2/ Quels dysfonctionnements du corps social ?
L’analyse des sociétés humaines comme organismes dotés de trois fonctions interagissant entre elles -produire et se reproduire (l’économie, la démographie), entrer en conflit (la violence, la guerre), coordonner et piloter (la politique, la connaissance, les valeurs)- semble étrangère aux préoccupations de Philippe Dessertine. On pourrait pourtant, par ce moyen, progresser utilement dans la compréhension des maux des sociétés contemporaines : dysfonctionnements des marchés et de la démocratie, mauvaise maîtrise de la violence et des conflits, déséquilibre des fonctions et des groupes fonctionnels.
Je renvoie à ma note « Lutte des classes ou lutte des fonctions ? » publiée au printemps 2025 par l’Institut Iliade.
3/ Gouvernance mondiale ou concurrence entre les nations ?
Ce débat est de pleine actualité.
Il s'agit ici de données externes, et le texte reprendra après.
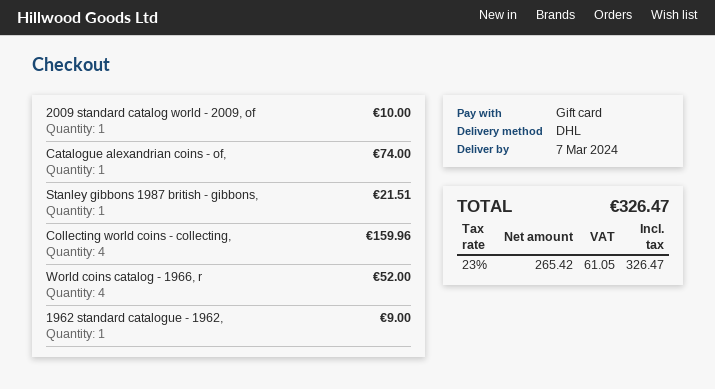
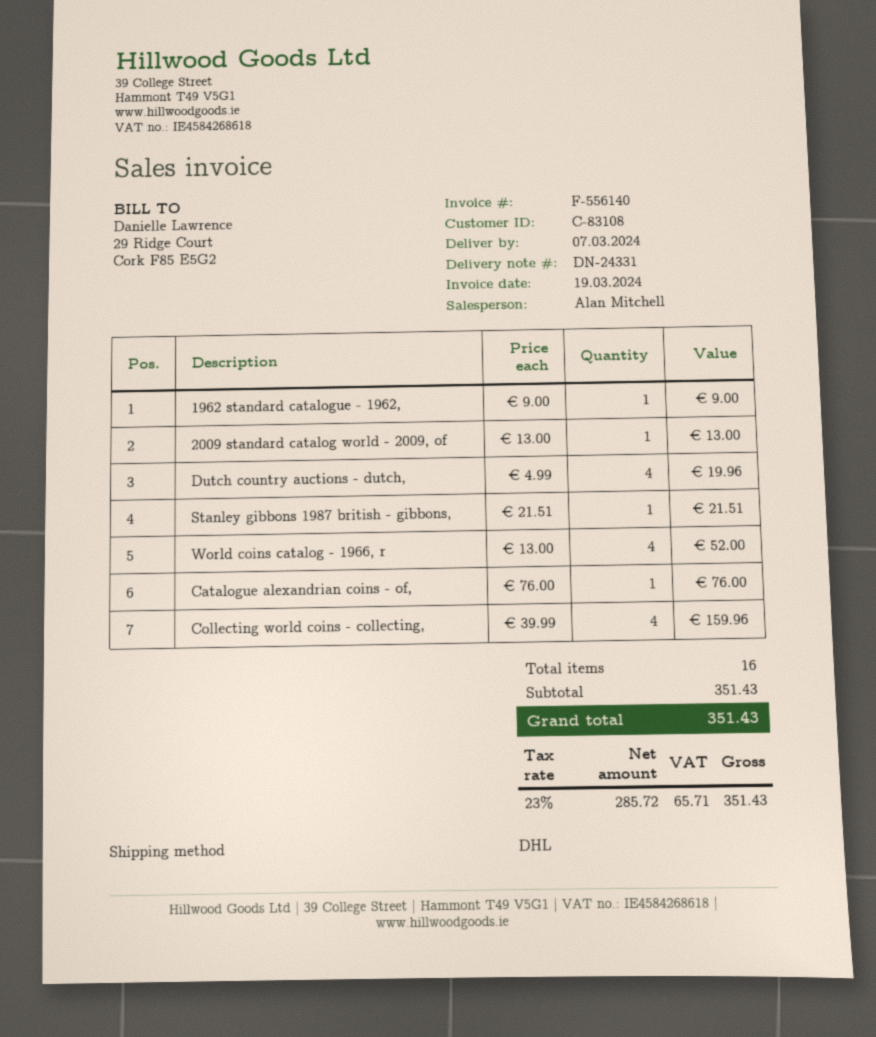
2009 standard catalog world - 2009, of: 1 for 10.00 -> 1 for 13.00
Catalogue alexandrian coins - of,: 1 for 74.00 -> 1 for 76.00
Dutch country auctions - dutch,: none -> 4 for 19.96
net: 265.42 -> 285.72
tax: 23% = 61.05 -> 23% = 65.71
total: 326.47 -> 351.43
Il fait écho à la distinction socio-politique popularisée par l’essayiste et économiste britannique David Goodhart entre les anywhere, soutiens naturels de la gouvernance mondiale, et les somewhere, soutiens de la souveraineté -et donc de la concurrence- des nations (The Road to Somewhere, 2017 ; traduction française : Les deux clans. La nouvelle fracture mondiale). Pour un libéral cohérent comme le président argentin Javier Milei, la gouvernance mondiale est la transposition, au niveau international, des maux qu’il combat vigoureusement dans son pays. Il l’a déclaré une première fois devant le G20 en novembre 2024, une seconde fois en janvier 2025 au Forum de Davos, et cela n’a pas vraiment plu à ses auditeurs.
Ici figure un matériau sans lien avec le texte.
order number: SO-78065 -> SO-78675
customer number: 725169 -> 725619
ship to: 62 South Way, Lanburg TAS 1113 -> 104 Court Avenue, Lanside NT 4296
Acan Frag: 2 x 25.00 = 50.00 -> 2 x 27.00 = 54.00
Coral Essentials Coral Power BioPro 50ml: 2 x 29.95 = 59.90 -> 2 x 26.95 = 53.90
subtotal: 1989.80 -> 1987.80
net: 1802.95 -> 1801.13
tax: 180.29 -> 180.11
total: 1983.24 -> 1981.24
Philippe Dessertine est-il capable d’imaginer qu’un tel questionnement puisse avoir un sens pour quelqu’un de son niveau ? On peut en douter. Son profil n’est pas celui d’un libéral, mais d’un européiste convaincu, soutien donc de la bureaucratie, des normes et de la centralisation bruxelloises ; d’un homme infiniment plus proche des anywhere que des somewhere, et qui ne verrait donc pas d’inconvénient à faire le bonheur de ces derniers malgré eux ; d’un prédicateur pour qui la transition écologique, ou plus généralement la grande mutation qu’il appelle de ses vœux, « n’est pas une option mais une obligation » -une formulation reprise dans le titre du premier chapitre et que l’auteur, avec les gens de gauche, semble affectionner particulièrement. Comment concilier cela avec la description bucolique qu’il nous propose par ailleurs de ce monde horizontal vers lequel nous nous dirigerions ? Il semble qu’il y ait tout de même là comme un léger problème.